Web page edit records
+ + + + +

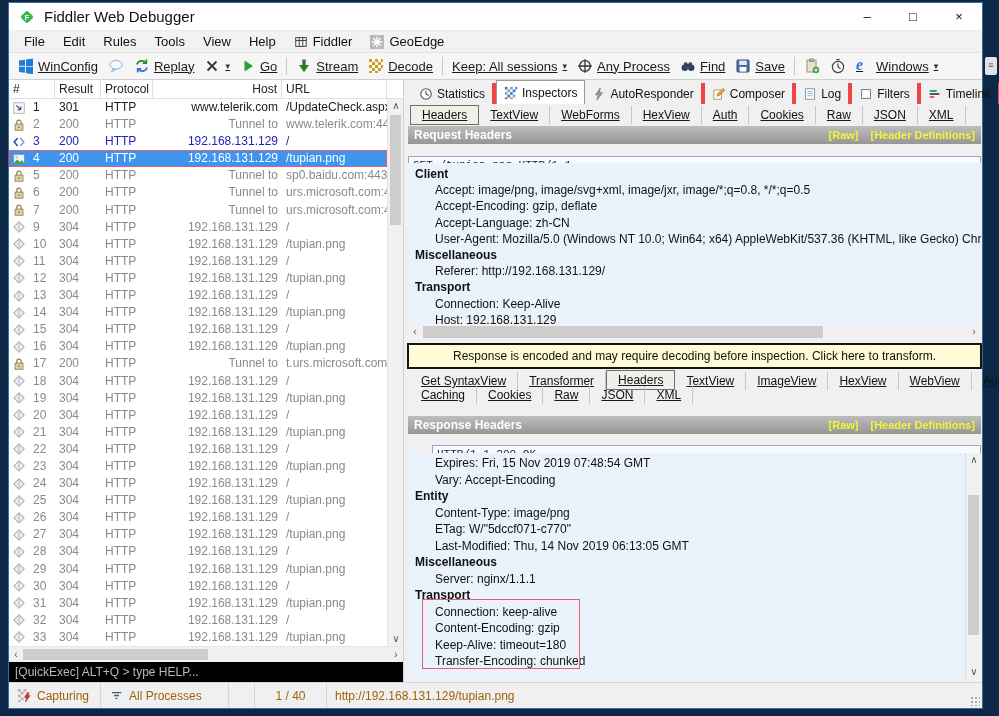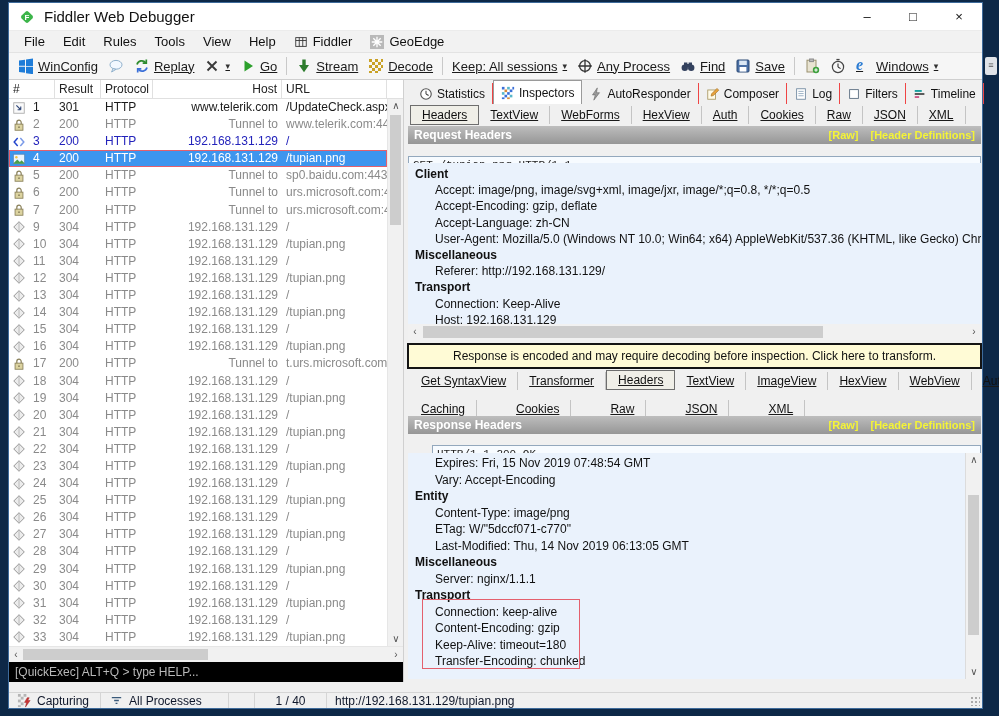--- a/index.html
+++ b/index.html
@@ -71,7 +71,7 @@
   
   .right-panel > div { position: absolute; left: 0; right: 0; }
   .main-tabs { top: 0; height: 24px; display: flex; align-items: flex-end; padding-left: 5px; }
-  .tab { display: flex; align-items: center; gap: 4px; padding: 3px 7px 3px; font-size: 12px; color: #111; border-right: 1px solid #ef4444; height: 21px; white-space: nowrap; }
+  .tab { display: flex; align-items: center; gap: 4px; padding: 3px 7px 3px; font-size: 12px; color: #111; border-right: 4px solid #ef4444; height: 21px; white-space: nowrap; }
   .tab .icon { width: 14px; height: 14px; }
   .tab.active { background: #fff; border: 1px solid #9a9a9a; border-bottom: 0; height: 24px; }
   .sub-tabs { top: 24px; height: 22px; display: flex; align-items: center; padding-left: 3px; text-decoration: underline; }

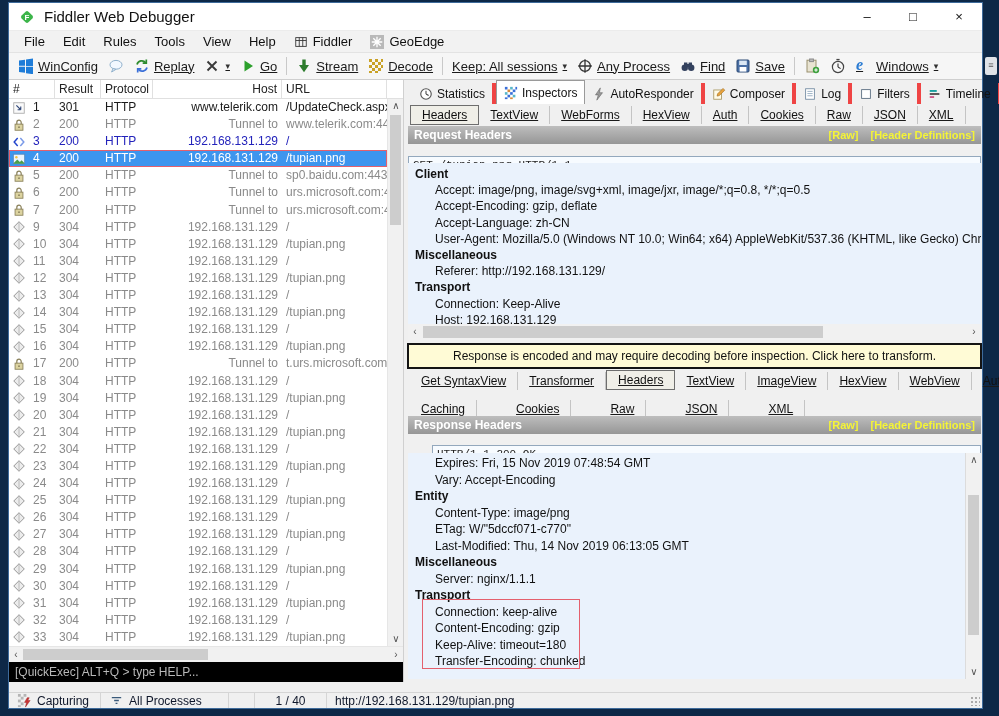--- a/index.html
+++ b/index.html
@@ -95,7 +95,7 @@
   .notice { top: 263px; height: 26px; background: #fffbd6; border: 2px solid #141414; text-align: center; font-size: 12px; color: #111; line-height: 22px; white-space: nowrap; overflow: hidden; }
 
   .resp-tabs1 { top: 288px; height: 22px; display: flex; align-items: flex-end; padding-left: 3px; }
-  .resp-tabs2 { top: 318px; height: 21px; display: flex; align-items: center; padding-left: 3px; gap: 28px; }
+  .resp-tabs2 { top: 304px; height: 21px; display: flex; align-items: center; padding-left: 3px; }
   .resp-bar { top: 336px; height: 18px; }
   .resp-start { top: 365px; height: 26px; margin-left: 24px; }
   .resp-headers { top: 373px; bottom: 3px; padding-top: 2px; }

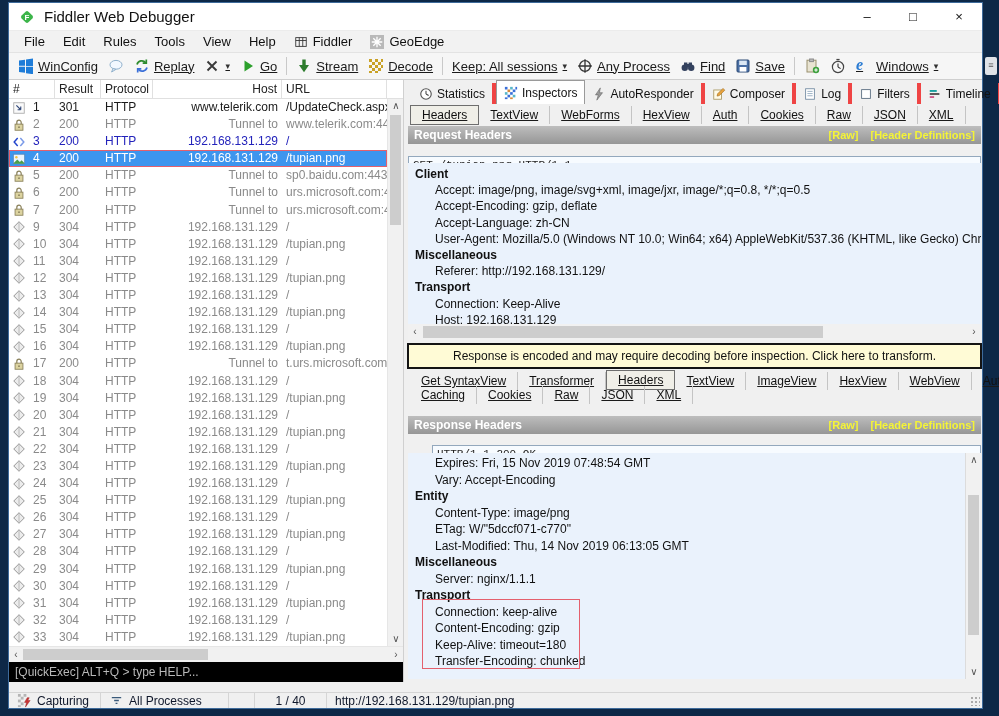--- a/index.html
+++ b/index.html
@@ -107,7 +107,7 @@
   .red-box { position: absolute; left: 14px; top: 146px; width: 158px; height: 70px; border: 1px solid #e4606d; }
 
   
-  .statusbar { position: absolute; left: 0; right: 0; bottom: 0; height: 16px; background: #f0f0f0; border-top: 1px solid #d5d5d5; display: flex; align-items: center; font-size: 12px; color: #0f172a; }
+  .statusbar { position: absolute; left: 0; right: 0; bottom: 0; height: 26px; background: #f0f0f0; border-top: 1px solid #d5d5d5; display: flex; align-items: center; font-size: 12px; color: #a16207; }
   .seg { height: 100%; display: flex; align-items: center; gap: 5px; padding: 0 8px; border-right: 1px solid #d5d5d5; white-space: nowrap; overflow: hidden; }
   .seg .icon { width: 15px; height: 15px; }
   .seg1 { width: 92px; } .seg2 { width: 128px; } .seg3 { width: 26px; } .seg4 { width: 72px; justify-content: center; } .seg5 { flex: 1; border-right: 0; }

+ + + + +

Description of the task: If a line above holds the string "absolute", count it; give the final total as the only output.

Task result: 4